Reputation: 23
I am learning file management in C. I wrote this code and the output wasn't what I expected.
#include <stdio.h>
int main(int argc, char * argv[]){
int i;
char str[12];
FILE *fp;
fp = fopen("Names.dat", "w+");
for(i = 1; i < argc; i++){
fprintf(fp, "%s ", argv[i]);
}
rewind(fp);
fscanf(fp,"%[^\n]", str);
printf("%s", str);
return 0;
}
I compiled it and ran it as follows
gcc test.c
a abcdefghijklmnopqrstuvwxyz
The output was as follows:
abcdefghijklmnopqrstuvwxyz
I thought it would output only first 12 letters.
Where did I go wrong in my thought process?
Upvotes: 0
Views: 79
Reputation: 32596
fscanf(fp,"%[^\n]", str);
attempts to read characters and writes them to memory, starting at str, until '\n' or EOF is encountered, regardless of the length of str
So, with
char str[12]; ... fscanf(fp,"%[^\n]", str);
reading the string of 27 characters "abcdefghijklmnopqrstuvwxyz " from the file writes 28 characters from &str[0] and has an unspecified behavior (probably a crash).
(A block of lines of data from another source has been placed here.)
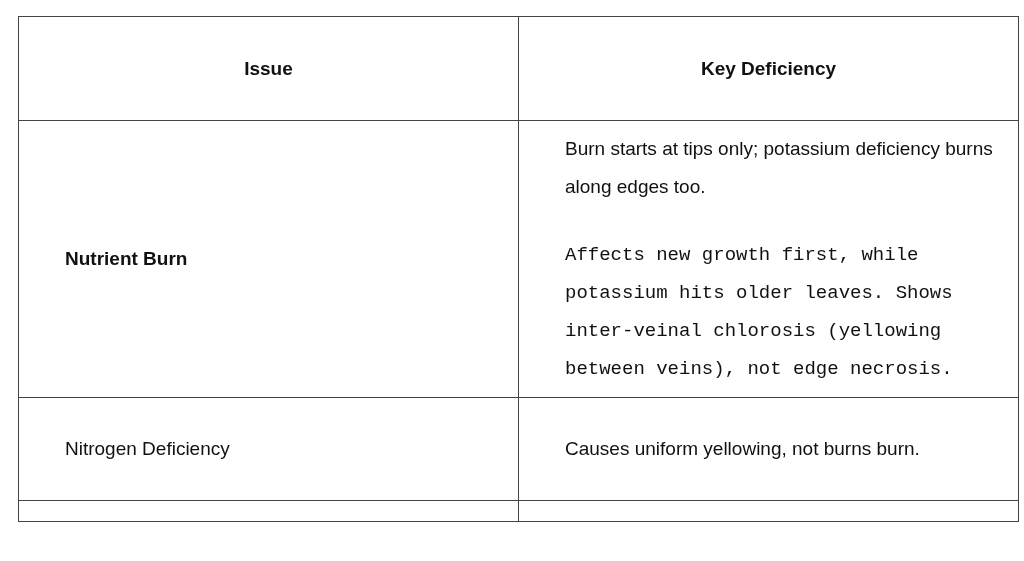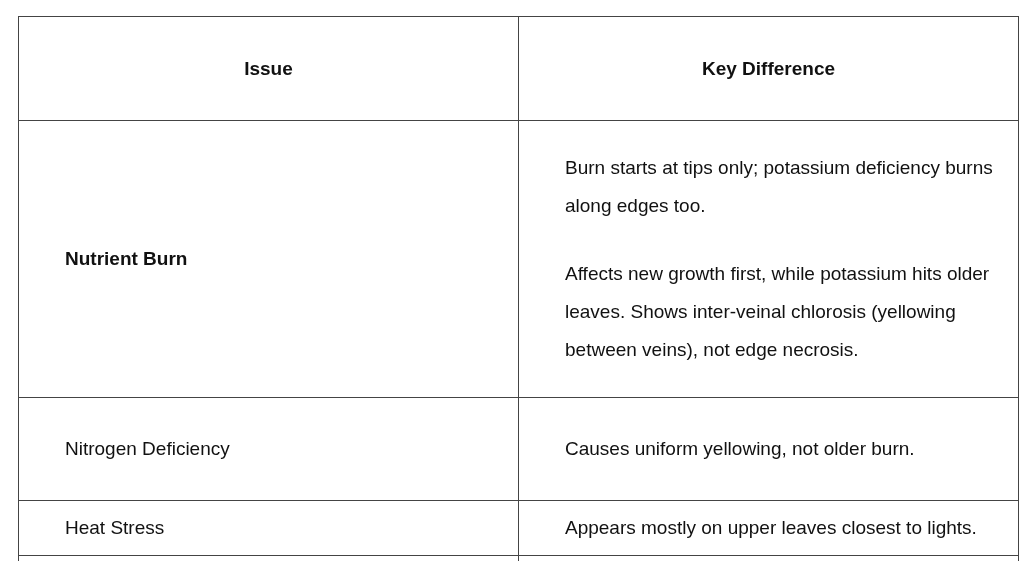--- a/index.html
+++ b/index.html
@@ -42,52 +42,48 @@
     font-size: 19px;
     margin-top: 25px;
   }
   td { text-align: left; padding-left: 46px; }
   tr.row-nutrient td { height: 276px; }
   tr.row-nitrogen td { height: 102px; margin-left: 28px; }
   tr.row-heat td { height: 54px; }
   tr.row-extra td { height: 20px; }
   .bold { font-weight: bold; margin-left: 15px; }
   .para { margin: 0; }
-  .para + .para { margin-top: 30px; }
+  .para + .para { margin-top: 30px; font-family: Liberation Mono, monospace; }
 </style>
 </head>
 <body>
 
 <div class="table-wrap">
   <table>
     <colgroup>
         <col class="c1">
         <col class="c2">
       </colgroup>
     <thead>
       <tr>
         <th>Issue</th>
-        <th>Key Difference</th>
+        <th>Key Deficiency</th>
       </tr>
     </thead>
     <tbody>
       <tr class="row-nutrient">
         <td class="bold">Nutrient Burn</td>
         <td>
           <p class="para">Burn starts at tips only; potassium deficiency burns along edges too.</p>
           <p class="para">Affects new growth first, while potassium hits older leaves. Shows inter-veinal chlorosis (yellowing between veins), not edge necrosis.</p>
         </td>
       </tr>
       <tr class="row-nitrogen">
         <td>Nitrogen Deficiency</td>
-        <td>Causes uniform yellowing, not older burn.</td>
-      </tr>
-      <tr class="row-heat">
-        <td>Heat Stress</td>
-        <td>Appears mostly on upper leaves closest to lights.</td>
+        <td>Causes uniform yellowing, not burns burn.</td>
       </tr>
       <tr class="row-extra">
         <td></td>
         <td></td>
       </tr>
     </tbody>
   </table>
 </div>
 
 </body></html>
Array containing more characters than specified
no, str[12]
allows to store 11 characters more the null ending character, nothing more.
To read at most 11 characters from the file do :
fscanf(fp,"%11[^\n]", str);
Doing that, compilation and execution :
pi@raspberrypi:/tmp $ gcc -g -pedantic -Wextra m.c
pi@raspberrypi:/tmp $ ./a.out abcdefghijklmnopqrstuvwxyz
abcdefghijkpi@raspberrypi:/tmp $
and under valgrind :
pi@raspberrypi:/tmp $ valgrind ./a.out abcdefghijklmnopqrstuvwxyz
==10408== Memcheck, a memory error detector
==10408== Copyright (C) 2002-2017, and GNU GPL'd, by Julian Seward et al.
==10408== Using Valgrind-3.13.0 and LibVEX; rerun with -h for copyright info
==10408== Command: ./a.out abcdefghijklmnopqrstuvwxyz
==10408==
abcdefghijk==10408==
==10408== HEAP SUMMARY:
==10408== in use at exit: 352 bytes in 1 blocks
==10408== total heap usage: 3 allocs, 2 frees, 5,472 bytes allocated
==10408==
==10408== LEAK SUMMARY:
==10408== definitely lost: 0 bytes in 0 blocks
==10408== indirectly lost: 0 bytes in 0 blocks
==10408== possibly lost: 0 bytes in 0 blocks
==10408== still reachable: 352 bytes in 1 blocks
==10408== suppressed: 0 bytes in 0 blocks
==10408== Rerun with --leak-check=full to see details of leaked memory
==10408==
==10408== For counts of detected and suppressed errors, rerun with: -v
==10408== ERROR SUMMARY: 0 errors from 0 contexts (suppressed: 6 from 3)
P.S. add a \n in the printf printf("%s\n", str);
of use puts to have a more readable result :
pi@raspberrypi:/tmp $ gcc -g -pedantic -Wextra m.c
pi@raspberrypi:/tmp $ ./a.out abcdefghijklmnopqrstuvwxyz
abcdefghijk
pi@raspberrypi:/tmp $
P.S. of course to read 12 characters from the file do
char str[13];
...
fscanf(fp,"%12[^\n]", str);
Upvotes: 1
Reputation: 14191
Even though you allocated an array of size 12 this doesn't mean you cannot write (or read) beyond its boundaries.
fscanf
expects a pointer as third argument and pointer have no information regarding length as such fscanf
cannot know how much memory you allocated, this is the reponsability of the caller.